STORED DATA ::
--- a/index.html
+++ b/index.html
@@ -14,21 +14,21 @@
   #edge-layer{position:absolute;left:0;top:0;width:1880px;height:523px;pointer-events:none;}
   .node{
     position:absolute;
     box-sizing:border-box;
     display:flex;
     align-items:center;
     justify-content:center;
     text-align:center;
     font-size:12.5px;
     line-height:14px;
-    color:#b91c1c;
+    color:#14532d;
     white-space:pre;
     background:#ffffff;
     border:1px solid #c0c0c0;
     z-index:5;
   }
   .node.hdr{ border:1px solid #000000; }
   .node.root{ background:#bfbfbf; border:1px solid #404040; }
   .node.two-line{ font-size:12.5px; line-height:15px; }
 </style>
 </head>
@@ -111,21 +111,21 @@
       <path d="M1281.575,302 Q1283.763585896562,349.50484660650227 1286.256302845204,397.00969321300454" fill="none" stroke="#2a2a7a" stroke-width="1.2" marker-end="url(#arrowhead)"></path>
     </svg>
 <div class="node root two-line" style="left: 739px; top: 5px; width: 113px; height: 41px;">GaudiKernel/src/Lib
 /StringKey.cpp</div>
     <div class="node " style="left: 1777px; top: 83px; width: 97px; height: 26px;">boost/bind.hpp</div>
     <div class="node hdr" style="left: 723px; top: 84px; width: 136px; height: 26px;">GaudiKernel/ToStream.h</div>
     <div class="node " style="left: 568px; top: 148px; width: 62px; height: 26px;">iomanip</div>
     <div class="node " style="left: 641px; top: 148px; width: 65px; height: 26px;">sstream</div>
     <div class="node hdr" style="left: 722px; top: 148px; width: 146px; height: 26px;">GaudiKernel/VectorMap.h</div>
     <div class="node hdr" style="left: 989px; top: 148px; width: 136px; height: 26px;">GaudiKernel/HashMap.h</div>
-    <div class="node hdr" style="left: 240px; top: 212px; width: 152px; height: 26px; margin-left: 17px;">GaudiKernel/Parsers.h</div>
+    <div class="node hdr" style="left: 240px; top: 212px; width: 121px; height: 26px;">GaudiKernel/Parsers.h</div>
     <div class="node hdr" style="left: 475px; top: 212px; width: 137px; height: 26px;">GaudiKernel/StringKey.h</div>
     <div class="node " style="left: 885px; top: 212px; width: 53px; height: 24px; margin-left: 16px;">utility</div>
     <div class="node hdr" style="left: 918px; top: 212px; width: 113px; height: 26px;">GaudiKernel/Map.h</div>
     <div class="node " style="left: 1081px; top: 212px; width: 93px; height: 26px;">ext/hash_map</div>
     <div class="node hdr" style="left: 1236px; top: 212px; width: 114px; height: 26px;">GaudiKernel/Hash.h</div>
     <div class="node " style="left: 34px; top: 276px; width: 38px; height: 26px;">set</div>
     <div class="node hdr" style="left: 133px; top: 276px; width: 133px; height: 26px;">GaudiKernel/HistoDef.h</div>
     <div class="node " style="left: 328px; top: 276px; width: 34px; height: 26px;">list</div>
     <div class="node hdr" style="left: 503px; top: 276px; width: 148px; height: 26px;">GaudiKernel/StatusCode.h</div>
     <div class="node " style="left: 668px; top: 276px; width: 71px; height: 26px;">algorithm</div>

REQUIRED WORK ::
Looking through the data above, copy out each line in which the string "Parsers" occurs.

ANSWER FOR THE TASK ::
-    <div class="node hdr" style="left: 240px; top: 212px; width: 152px; height: 26px; margin-left: 17px;">GaudiKernel/Parsers.h</div>
+    <div class="node hdr" style="left: 240px; top: 212px; width: 121px; height: 26px;">GaudiKernel/Parsers.h</div>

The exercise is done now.